--- Supplied records Enclosed Below ---

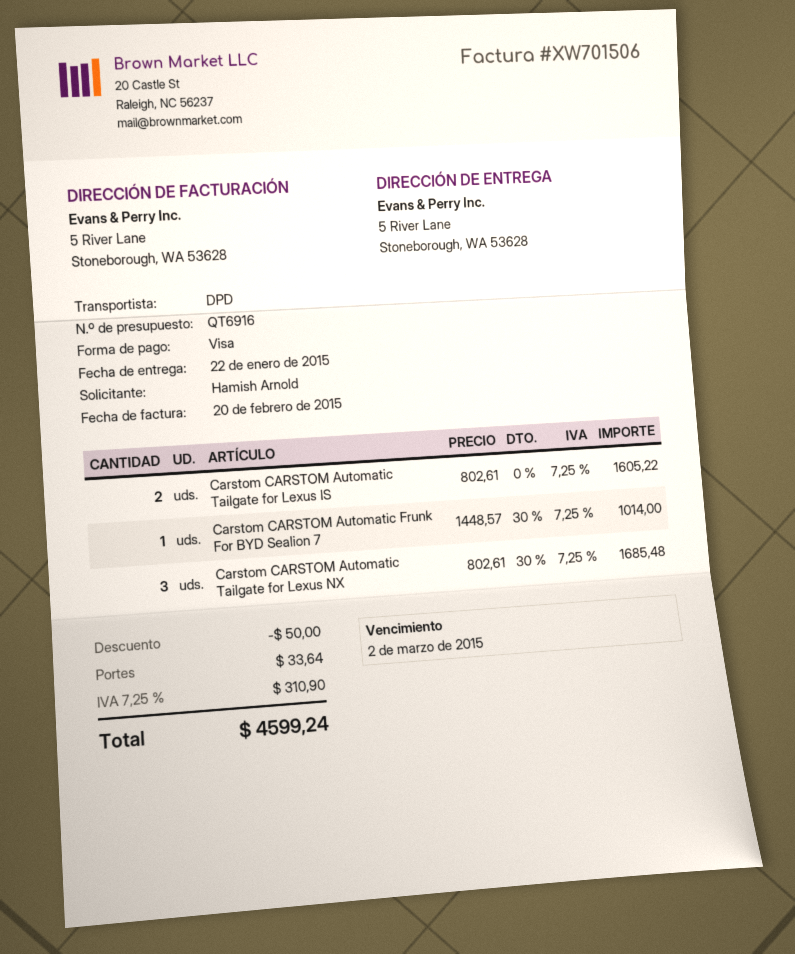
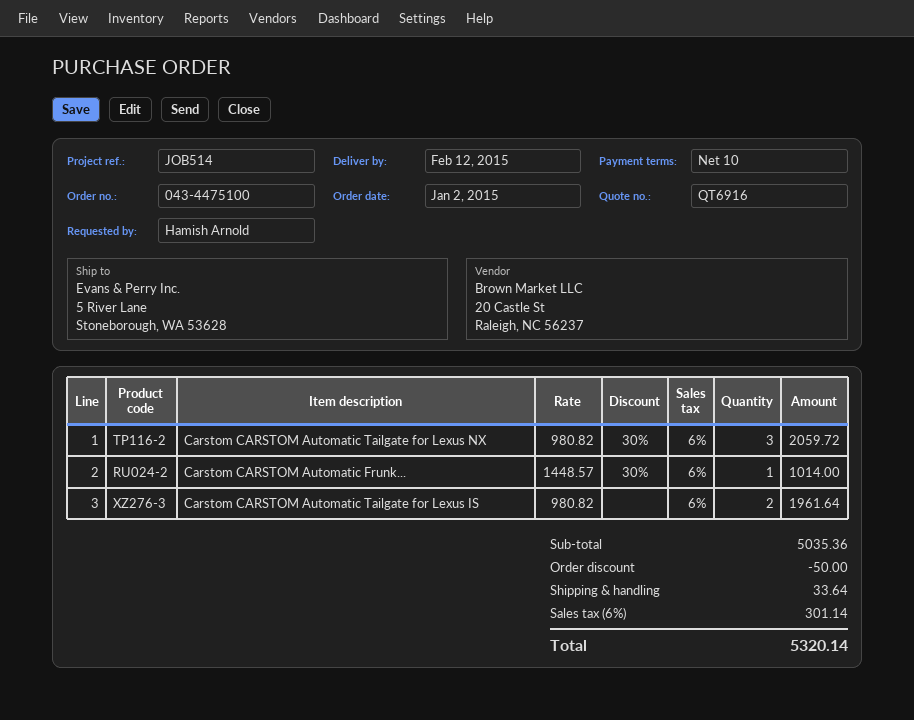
delivery date: 2015-01-22 -> 2015-02-12
Carstom CARSTOM Automatic Tailgate for Lexus IS: 2 x 802.61 = 1605.22 -> 2 x 980.82 = 1961.64
Carstom CARSTOM Automatic Tailgate for Lexus NX: 3 x 802.61 - 30% = 1685.48 -> 3 x 980.82 - 30% = 2059.72
tax: 7.25% = 310.90 -> 6% = 301.14
total: 4599.24 -> 5320.14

--- End of Enclosed Supplied records ---

Exercise objective:
Give the lines from the one containing "Carstom CARSTOM Automatic Tailgate for Lexus IS: 2" through the end of the entries again, exactly as written and with no other lines.

Response box:
Carstom CARSTOM Automatic Tailgate for Lexus IS: 2 x 802.61 = 1605.22 -> 2 x 980.82 = 1961.64
Carstom CARSTOM Automatic Tailgate for Lexus NX: 3 x 802.61 - 30% = 1685.48 -> 3 x 980.82 - 30% = 2059.72
tax: 7.25% = 310.90 -> 6% = 301.14
total: 4599.24 -> 5320.14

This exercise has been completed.